Peru remembers Pearl Harbor Day, ‘the day that still lives in infamy’

Residents gather to pay tribute to veterans of Dec. 7, 1941, attack

Veterans march down Water Street in the 44th annual Pearl Harbor parade and memorial ceremony on Saturday, Dec. 2, 2023 in Peru.

Dennis Znaniecki made a promise long ago that even after the last of the Pearl Harbor survivors were gone, the annual parade commemorating the 1941 attack would carry on.

Znaniecki, commander of the Peru Veterans Memorial Group and Peru American Legion, and his comrades kept their promise with a Saturday procession.

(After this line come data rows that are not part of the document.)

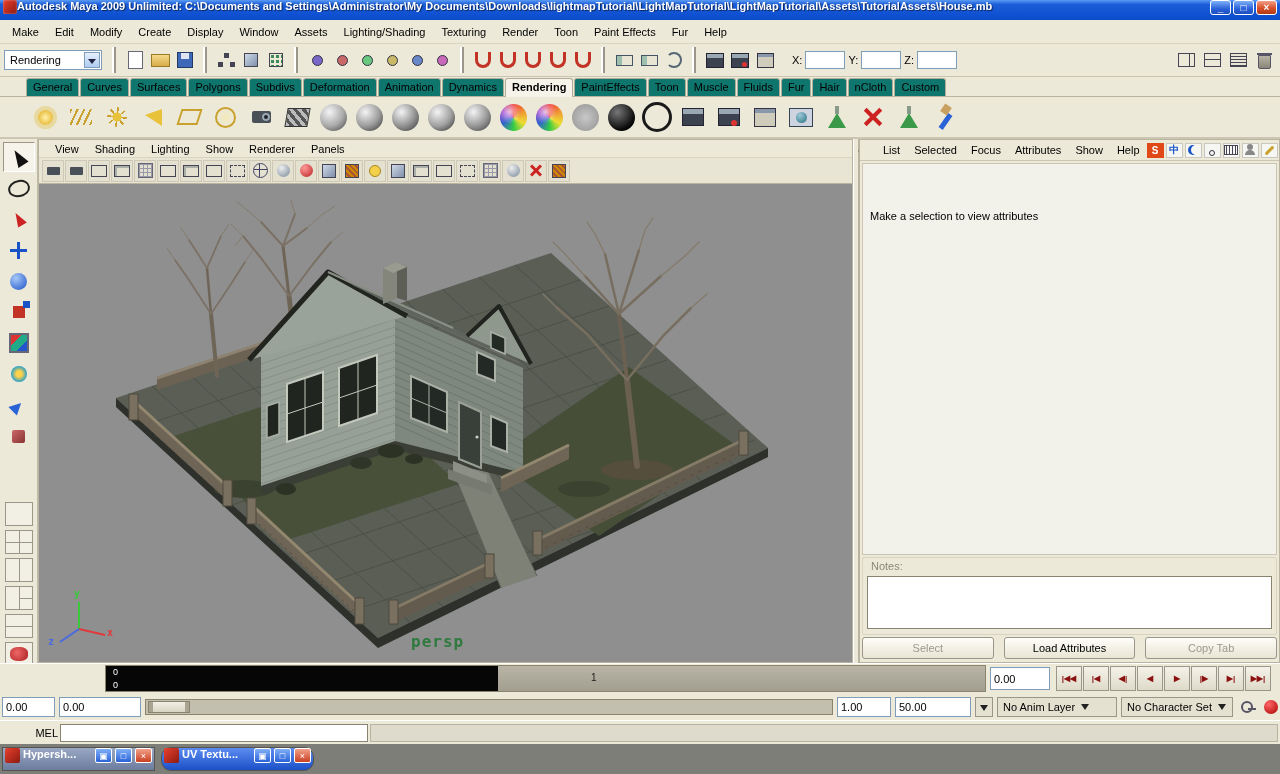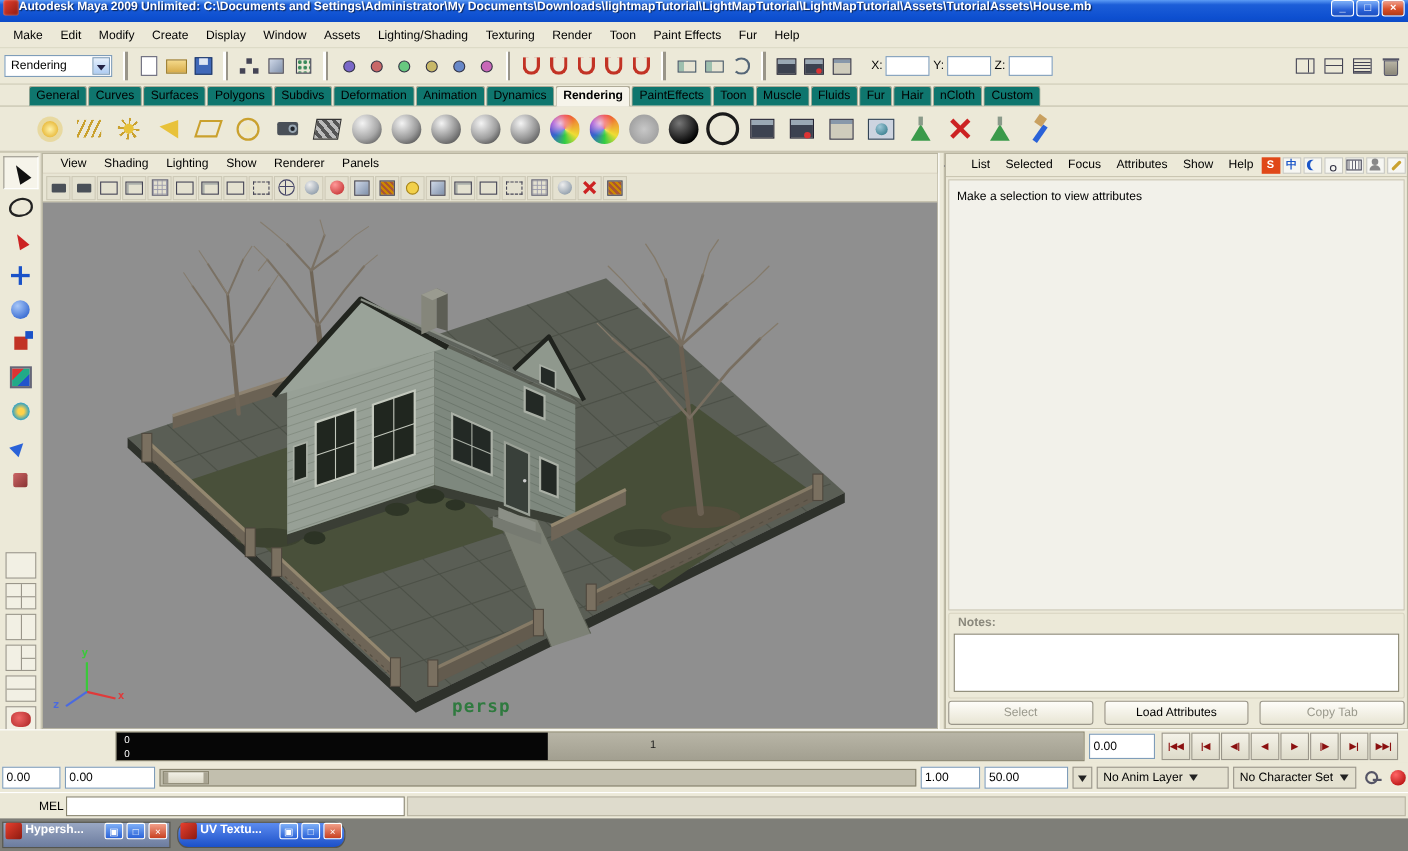--- a/index.html
+++ b/index.html
@@ -172,7 +172,7 @@
   .ime-user::after{content:"";position:absolute;bottom:2px;width:10px;height:5px;border-radius:5px 5px 0 0;background:#888;}
   .ime-tool::before{content:"";width:11px;height:3px;background:#caa12e;transform:rotate(-45deg);border-radius:2px;}
   .ae-body{flex:1;background:#f2f1ea;border:1px solid #cac6b2;margin:2px;}
-  .ae-msg{padding:9px 7px;}
+  .ae-msg{padding:9px 7px;margin-top:37px;}
   .ae-notes{height:78px;margin:0 2px;position:relative;background:#ece9d8;border:1px solid #d8d4c0;border-radius:2px;}
   .notes-label{position:absolute;left:8px;top:2px;color:#8a887c;font-weight:bold;}
   .notes-area{position:absolute;left:4px;right:4px;top:18px;bottom:5px;background:#fff;border:1px solid #88846f;resize:none;

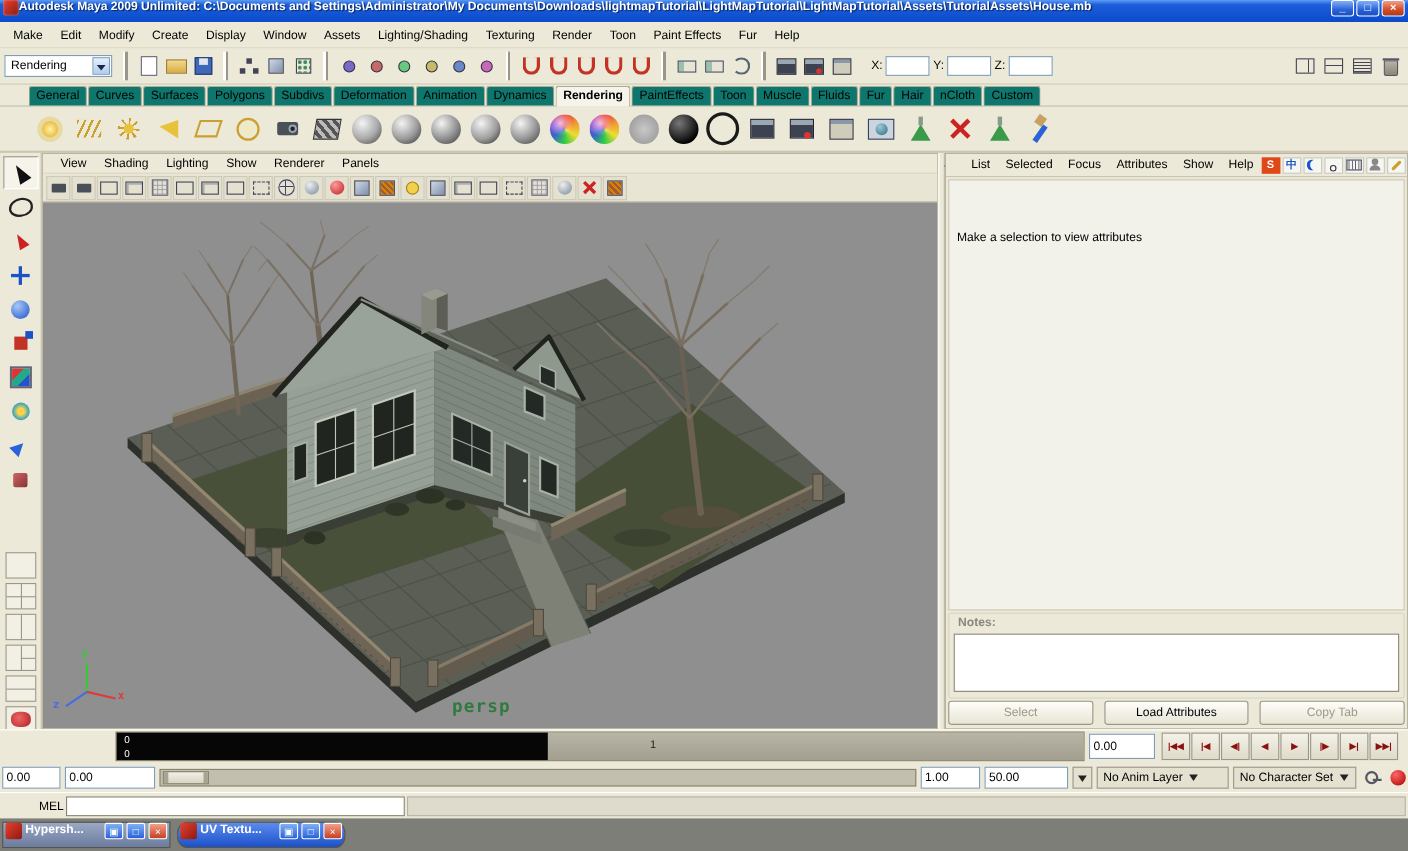--- a/index.html
+++ b/index.html
@@ -174,7 +174,7 @@
   .ae-body{flex:1;background:#f2f1ea;border:1px solid #cac6b2;margin:2px;}
   .ae-msg{padding:9px 7px;margin-top:37px;}
   .ae-notes{height:78px;margin:0 2px;position:relative;background:#ece9d8;border:1px solid #d8d4c0;border-radius:2px;}
-  .notes-label{position:absolute;left:8px;top:2px;color:#8a887c;font-weight:bold;}
+  .notes-label{position:absolute;left:8px;top:2px;color:#8a887c;font-weight:normal;}
   .notes-area{position:absolute;left:4px;right:4px;top:18px;bottom:5px;background:#fff;border:1px solid #88846f;resize:none;
     font:11px "Liberation Sans",sans-serif;}
   .ae-btns{height:27px;display:flex;gap:10px;padding:2px 2px 3px;}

The date that was forever to live in infamy, as Franklin D. Roosevelt said after the attack on Dec. 7, 1941, lives on in Peru as a tribute to the men and women in service.

“Almost 20 years ago, [Pearl Harbor survivor] Hank Ellerbrock was saying they’re going to stop doing it because the Pearl Harbor survivors all were passing away and were going to disband,” Znaniecki said. “I made a promise to Hank that as long we’re still alive we’re going to keep this going.”

Dozens of veterans rose to the occasion Saturday and processed from the Peru Rescue Station on Water Street to the South Shore Boat Club for a short ceremony to commemorate the Japanese attack that plunged America into World War II.

Keynote speaker Zachary Krizel, a Utica native and veteran of the U.S. Air Force, described the staggering losses from the attack. In a span of less than four hours, Japanese air forces killed 2,403 service members, sank 21 ships and destroyed more than 180 aircraft.

“This attack had one goal: To strike enough fear into the hearts of Americans that we would stand by and allow dictators to consume the globe.”

The attack, however, had exactly the opposite effect. The U.S. immediately entered the war, and American involvement would be credited for reversing gains by the Axis powers in Europe, North Africa and the Pacific theater.

The late Ellerbrock was an eyewitness to the turn of events. He was stationed aboard the USS West Virginia and previously had described the attack as “a day of hell.”

“We were forced to abandon our ship and jump overboard into water that was on fire,” he once recalled. “We splashed water on ourselves to keep from burning.”

Ellerbrock co-founded the Peru Pearl Harbor Day parade with the late Guy Stanton. They and other local Pearl Harbor survivors are gone, but Phil Valle, of La Salle, is among the later group of veterans who agreed to participate in the parade.

“This is so that we never forget the efforts they made and the tragedy they went through,” said Valle, an Air Force veteran of the Vietnam War. “I probably didn’t appreciate [Pearl Harbor] until later in life after I became a veteran myself.”

Peru Mayor Ken Kolowski is another longtime attendee who insists on keeping the parade going.

“Anytime you can do anything for veterans, it’s a good thing,” Kolowski said. “This is a great way to honor them.”